■ Data for analysis:
--------------------

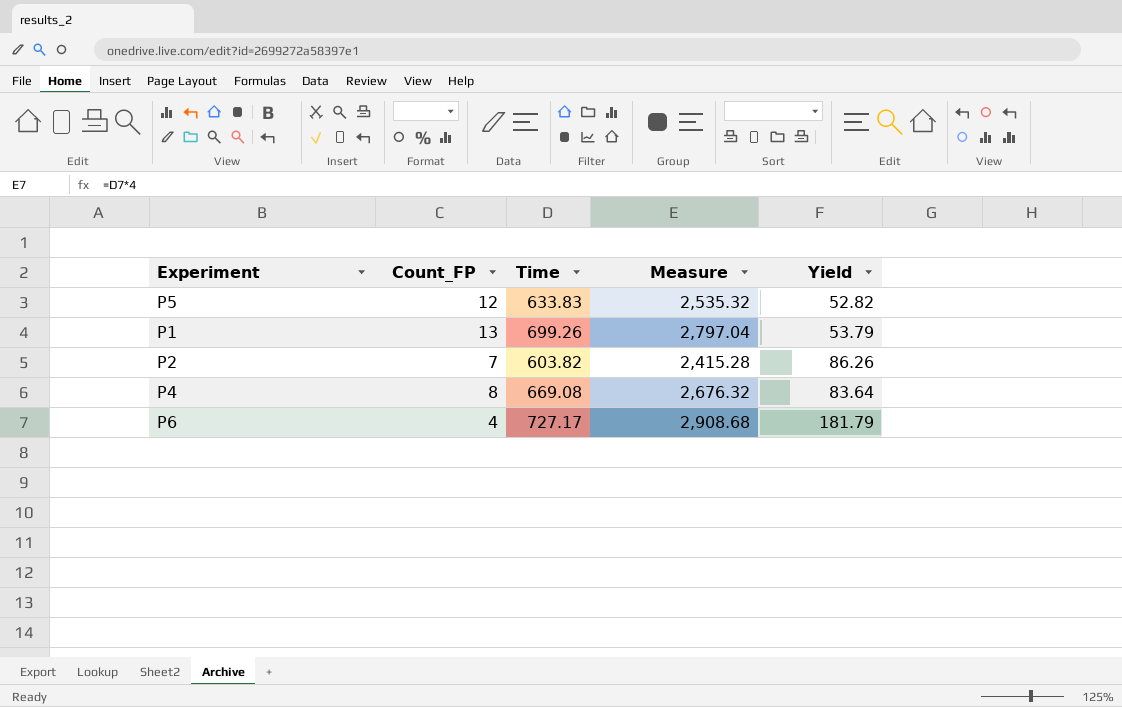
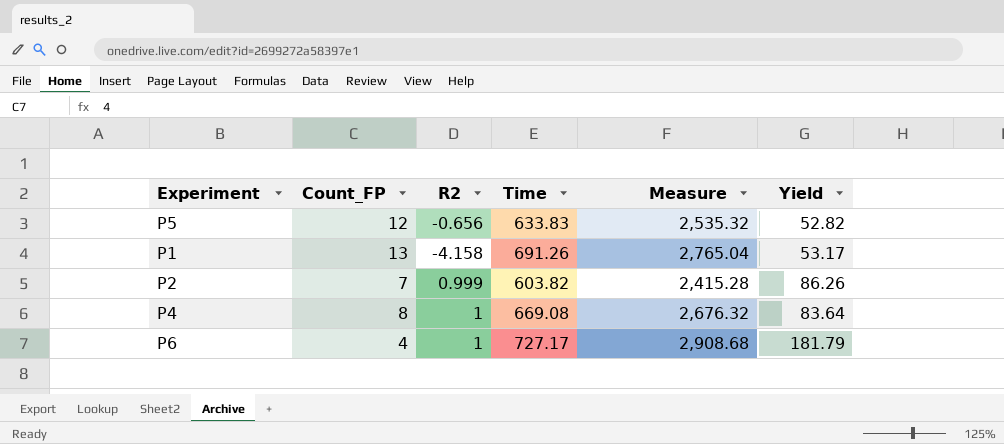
column R2 | position: none -> 3
P1 | Time: 699.26 -> 691.26
P1 | Measure: 2,797.04 -> 2,765.04
P1 | Yield: 53.79 -> 53.17

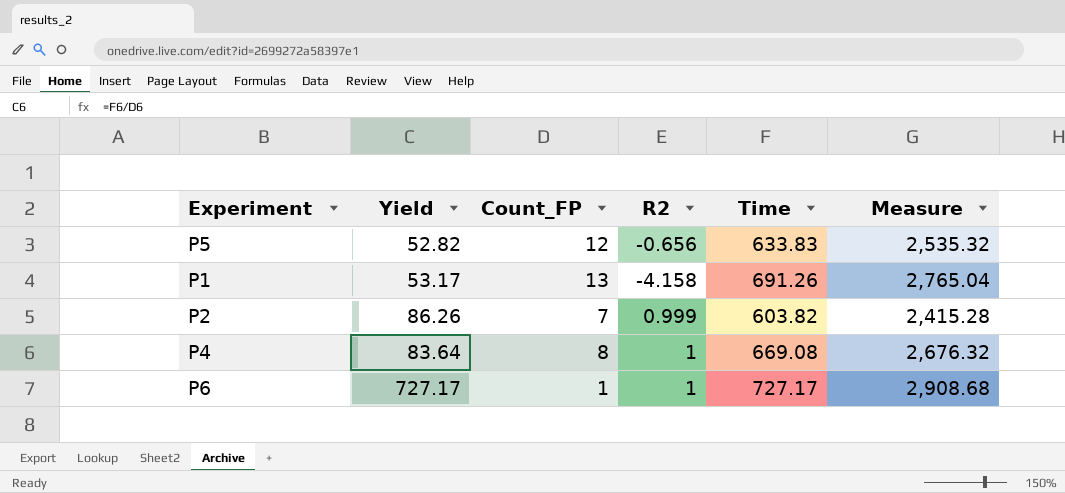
column Yield | position: 6 -> 2
P6 | Yield: 181.79 -> 727.17
P6 | Count_FP: 4 -> 1

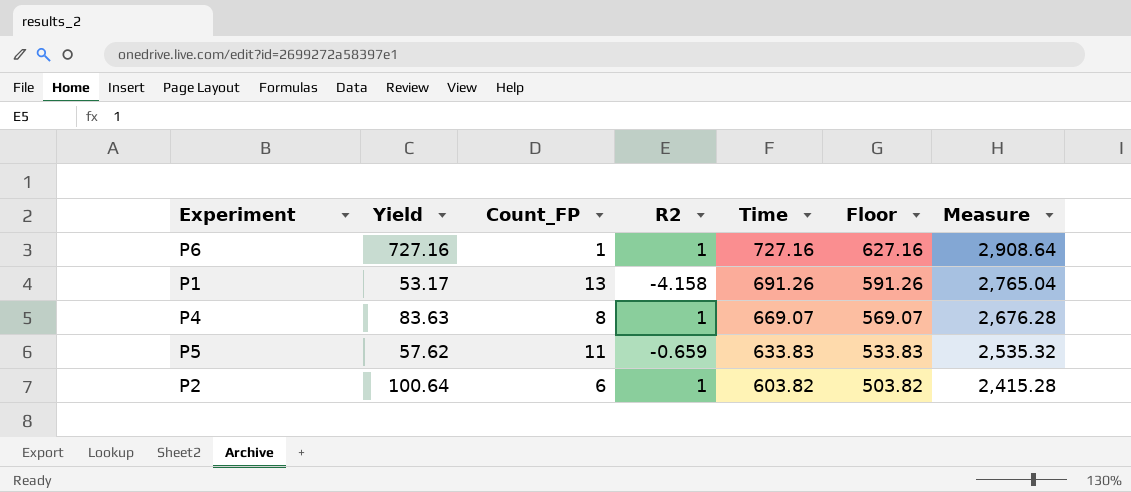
row order: none -> Time descending
column Floor | formula: none -> [Time] - 100
P6 | Yield: 727.17 -> 727.16
P6 | Time: 727.17 -> 727.16
P6 | Measure: 2,908.68 -> 2,908.64
P4 | Yield: 83.64 -> 83.63
P4 | Time: 669.08 -> 669.07
P4 | Measure: 2,676.32 -> 2,676.28
P5 | Yield: 52.82 -> 57.62
P5 | Count_FP: 12 -> 11
P5 | R2: -0.656 -> -0.659
P2 | Yield: 86.26 -> 100.64
P2 | Count_FP: 7 -> 6
P2 | R2: 0.999 -> 1

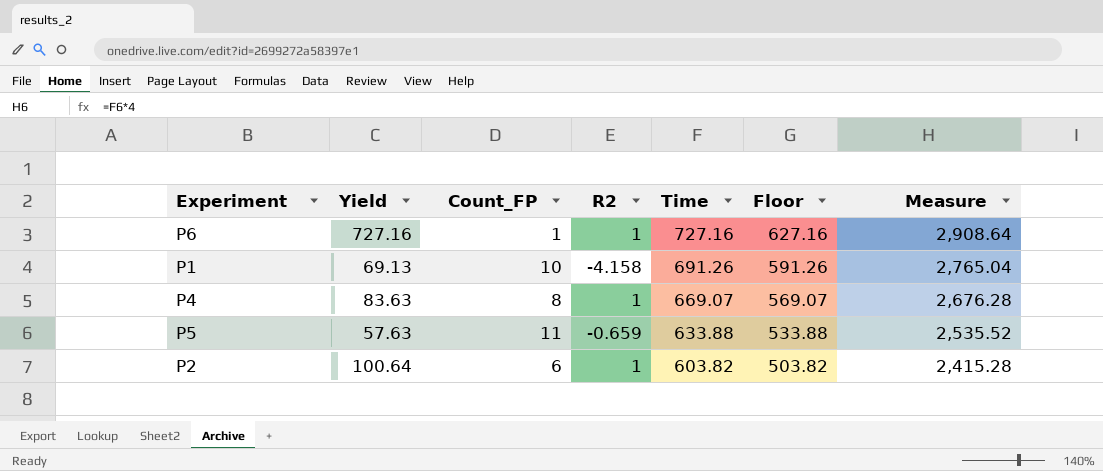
P1 | Yield: 53.17 -> 69.13
P1 | Count_FP: 13 -> 10
P5 | Yield: 57.62 -> 57.63
P5 | Time: 633.83 -> 633.88
P5 | Floor: 533.83 -> 533.88
P5 | Measure: 2,535.32 -> 2,535.52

--------------------

■ Task objective: Repeat the records above exactly, without any pictures.

■ Solution to the problem:
column R2 | position: none -> 3
P1 | Time: 699.26 -> 691.26
P1 | Measure: 2,797.04 -> 2,765.04
P1 | Yield: 53.79 -> 53.17

column Yield | position: 6 -> 2
P6 | Yield: 181.79 -> 727.17
P6 | Count_FP: 4 -> 1

row order: none -> Time descending
column Floor | formula: none -> [Time] - 100
P6 | Yield: 727.17 -> 727.16
P6 | Time: 727.17 -> 727.16
P6 | Measure: 2,908.68 -> 2,908.64
P4 | Yield: 83.64 -> 83.63
P4 | Time: 669.08 -> 669.07
P4 | Measure: 2,676.32 -> 2,676.28
P5 | Yield: 52.82 -> 57.62
P5 | Count_FP: 12 -> 11
P5 | R2: -0.656 -> -0.659
P2 | Yield: 86.26 -> 100.64
P2 | Count_FP: 7 -> 6
P2 | R2: 0.999 -> 1

P1 | Yield: 53.17 -> 69.13
P1 | Count_FP: 13 -> 10
P5 | Yield: 57.62 -> 57.63
P5 | Time: 633.83 -> 633.88
P5 | Floor: 533.83 -> 533.88
P5 | Measure: 2,535.32 -> 2,535.52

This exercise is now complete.